Care: Practice self-care. Relax the place where you hold an emotion that is negative. It may be beneficial to put your hands on the area of your emotional reaction with a healing intent. Each time you exhale, think of it dissolving in the area of your body. It will dissolve as a ice cube warm water. Give yourself a hug by reminding you that everyone goes through tough moments, losses or failure, as well as mistakes. Remind yourself that everything will be well, and that you’ll provide yourself with the help you need to make it through this difficult time and you’ll make the necessary changes to improve the situation. It’s also beneficial to engage in a positive routine that helps release the emotions like talking to a friend who is compassionate to you, going for a walk or doing yoga, praying and meditation and listening to upbeat music or reading something inspirational and writing the emotion down and putting the paper away and taking a shower etc.–whatever helps to boost your spirits.

Creator: Recognize that you can choose and are able to handle this difficult emotion in a new and creative way.
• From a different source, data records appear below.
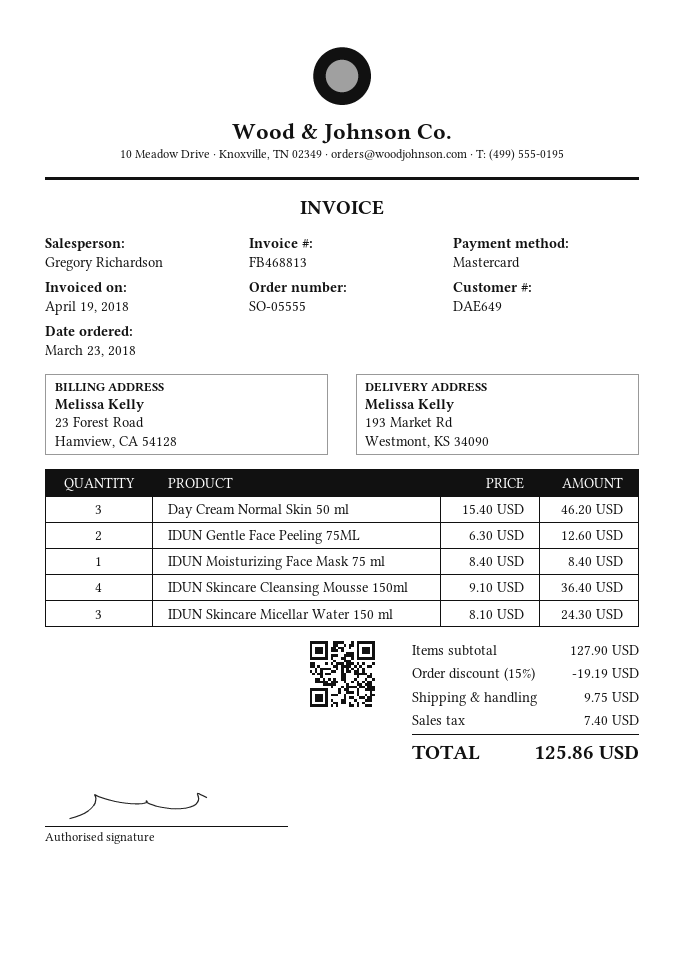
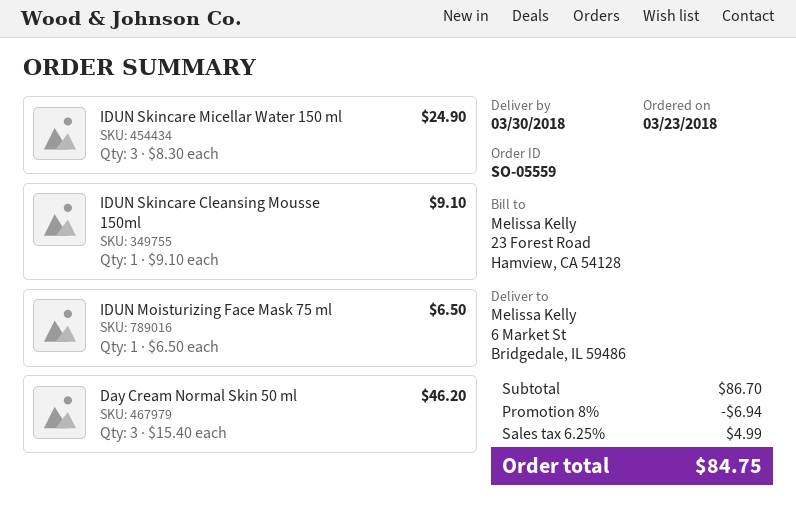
order number: SO-05555 -> SO-05559
ship to: 193 Market Rd, Westmont, KS 34090 -> 6 Market St, Bridgedale, IL 59486
IDUN Gentle Face Peeling 75ML: 2 x 6.30 = 12.60 -> none
IDUN Moisturizing Face Mask 75 ml: 1 x 8.40 = 8.40 -> 1 x 6.50 = 6.50
IDUN Skincare Cleansing Mousse 150ml: 4 x 9.10 = 36.40 -> 1 x 9.10 = 9.10
IDUN Skincare Micellar Water 150 ml: 3 x 8.10 = 24.30 -> 3 x 8.30 = 24.90
subtotal: 127.90 -> 86.70
discount: 15% = 19.19 -> 8% = 6.94
shipping: 9.75 -> none
tax: 7.40 -> 4.99
total: 125.86 -> 84.75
Find a strength in your character like hope, forgiveness perspectives, courage and creativity as well as self-kindness and others, gratitude and more. To aid you in changing the negative emotion and bring about a positive change in your outlook that will benefit you. What can you gain and develop from this incident? What are the new positive emotions you feeling right now? Watch the negative emotion slowly disappear and then lose its influence over you as new positive emotions develop to replace it. Feel free to celebrate this by taking a break and enjoying a relaxing exercise.